Depuis de nombreuses années nous constatons l’acharnement à ne pas créer des postes d’assistantes sociales et nous le dénonçons régulièrement auprès de notre Ministère.
La FSU ainsi que le SNUAS/FP réclament des équipes pluridisciplinaires complètes dans tous les établissements, avec le respect des spécificités de chacun des métiers. Cette orientation est la seule possible pour apporter aux jeunes et à leurs familles le soutien nécessaire pour qu’ils réussissent leur scolarité et leur insertion sociale.
Nous nous sommes battues contre la décentralisation de nos services et contre le projet THELOT qui voulaient une nouvelle fois nous renvoyer aux Conseils
Généraux.
Cette lutte a été menée d’abord et avant tout dans le souci de maintenir nos missions auprès des élèves et ne pas les voir se diluer au sein des Conseils Généraux et même disparaître à long terme, comme cela c’est déjà passé pour nos interventions dans le primaire.
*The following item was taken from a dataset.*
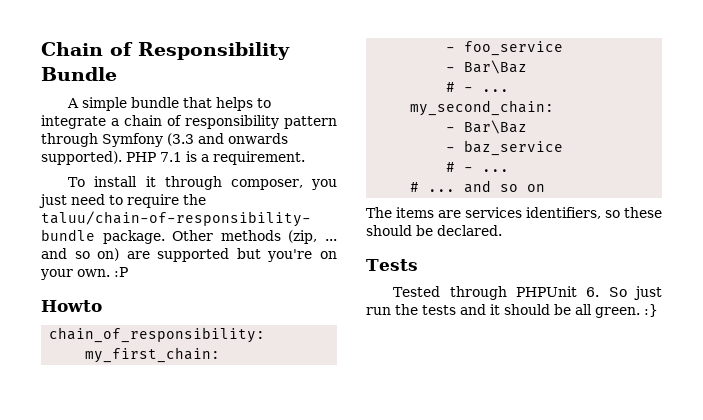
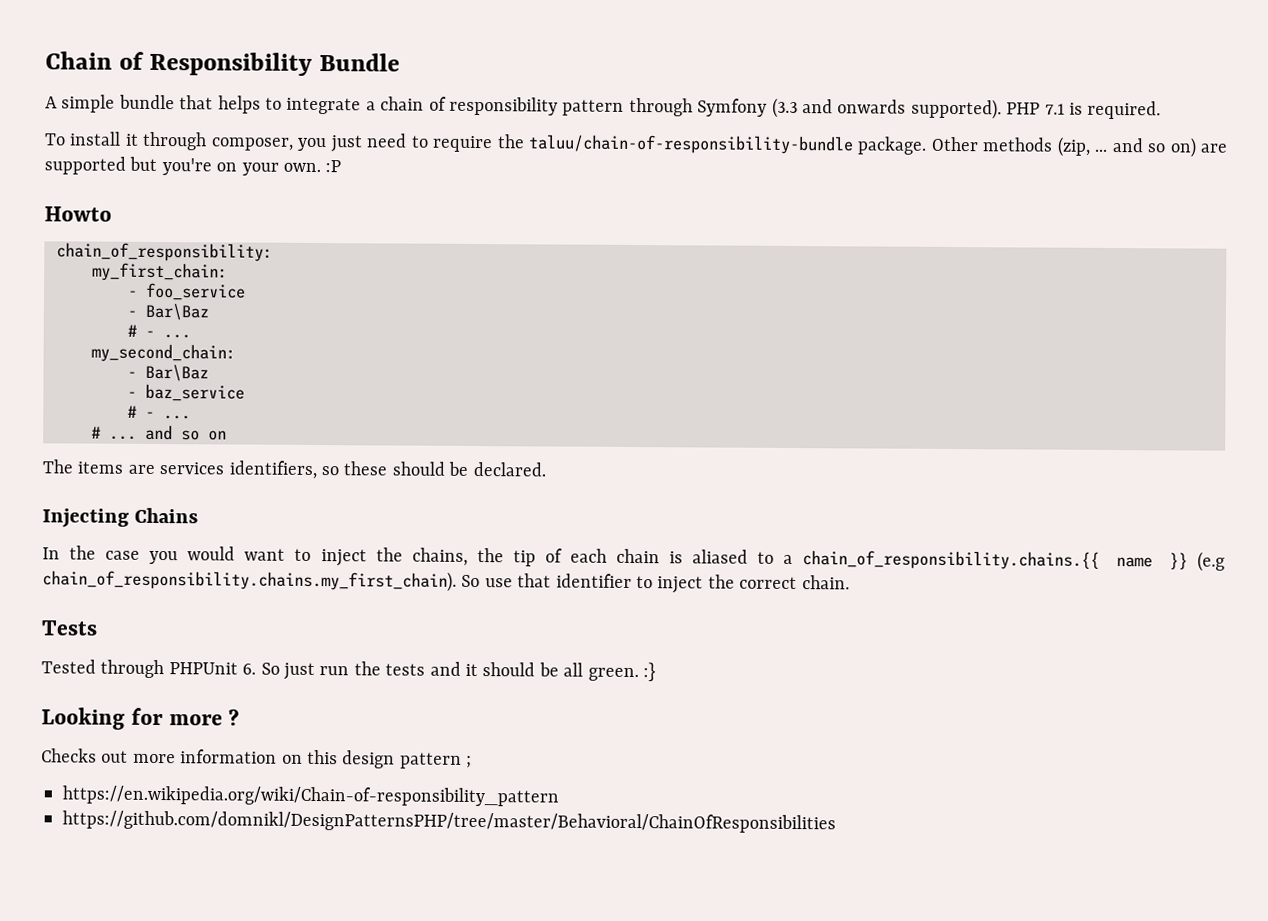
[201,151,305,165] a requirement. -> [1087,100,1162,120] required.
(502, 230) none -> [42,507,199,528] [42,545,1225,572] [42,569,850,594] // Injecting Chains // In the case you would want to inject the chains, the tip of each chain is aliased to a chain_of_responsibility.chains.{{ name }} (e.g chain_of_responsibility.chains.my_first_chain). So use that identifier to inject the correct chain.
(658, 310) none -> [41,707,241,730] [41,748,473,769] [62,785,559,807] [62,810,836,834] // Looking for more ? // Checks out more information on this design pattern ; // https://en.wikipedia.org/wiki/Chain-of-responsibility_pattern // https://github.com/domnikl/DesignPatternsPHP/tree/master/Behavioral/ChainOfResponsibilities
C’est pourquoi nous refusons tout redéploiement des postes qui correspond simplement à l’annonce d’une couverture administrative sans aucun souci de l’efficacité du travail social qui ne peut se faire qu’au sein des équipes éducatives et dans la durée.
Nous appelons nos collègues à ne pas remplir les fiches de mutations proposées.
Les FSU départementales soutiennent nos collègues dans cette action.
Nous revendiquons de rester à l’Education Nationale mais avec des conditions de travail permettant d’assurer l’ensemble de nos missions. Nous n’accepterons jamais des mesures qui ne peuvent que satisfaire l’administration pour des raisons budgétaires au détriment de la qualité de nos interventions.
Nos collègues interviennent déjà dans un contexte très difficile, sans frais de déplacement et sans aucune perspective de carrière. Leur volonté de maintenir ce service à l’éducation nationale est bien la traduction de leur ambition pour le service d’éducation.
Le Bureau National du SNUAS/FP refuse tous redéploiements dans l’Académie de Poitiers comme ailleurs, et exige le retrait immédiat de votre projet de répartition de secteurs.
Sans création de poste, il n’est pas envisageable d’accepter une autre organisation du travail. Nous refusons de co-gérer la pénurie.